**TASK ITEM:** Please transcribe the records precisely; pictures stay out of your copy.

**DATASET CONTENT:**
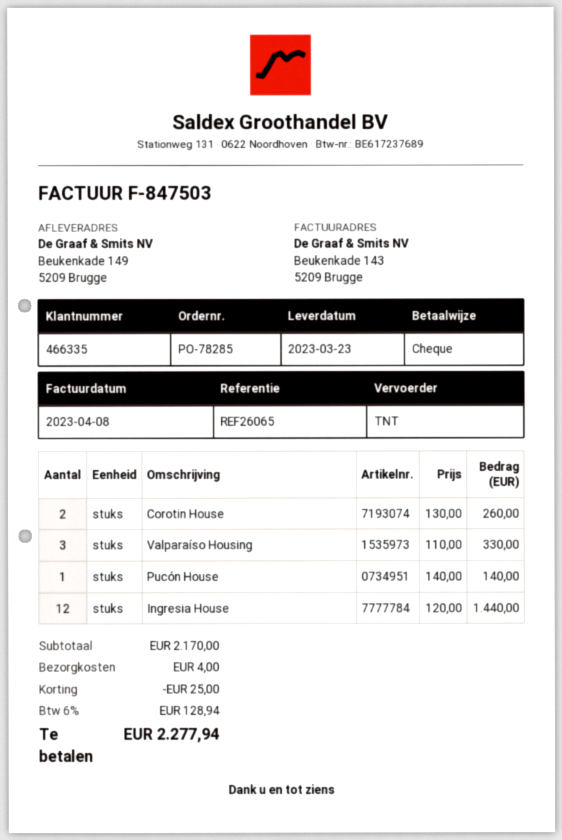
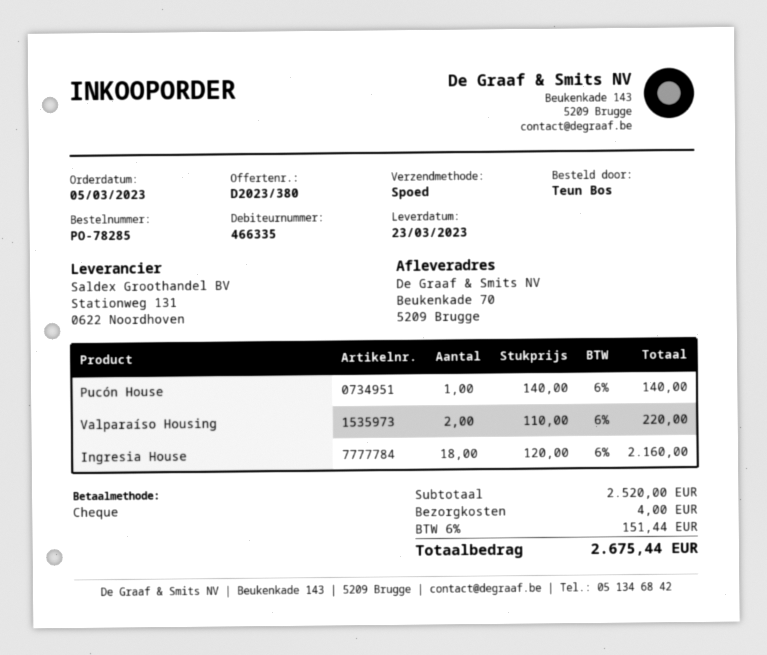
shipping method: TNT -> express
ship to: Beukenkade 149, 5209 Brugge -> Beukenkade 70, 5209 Brugge
Corotin House: 2 x 130.00 = 260.00 -> none
Valparaíso Housing: 3 x 110.00 = 330.00 -> 2 x 110.00 = 220.00
Ingresia House: 12 x 120.00 = 1440.00 -> 18 x 120.00 = 2160.00
subtotal: 2170.00 -> 2520.00
discount: 25.00 -> none
tax: 6% = 128.94 -> 6% = 151.44
total: 2277.94 -> 2675.44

**EXPECTED ANSWER:**
shipping method: TNT -> express
ship to: Beukenkade 149, 5209 Brugge -> Beukenkade 70, 5209 Brugge
Corotin House: 2 x 130.00 = 260.00 -> none
Valparaíso Housing: 3 x 110.00 = 330.00 -> 2 x 110.00 = 220.00
Ingresia House: 12 x 120.00 = 1440.00 -> 18 x 120.00 = 2160.00
subtotal: 2170.00 -> 2520.00
discount: 25.00 -> none
tax: 6% = 128.94 -> 6% = 151.44
total: 2277.94 -> 2675.44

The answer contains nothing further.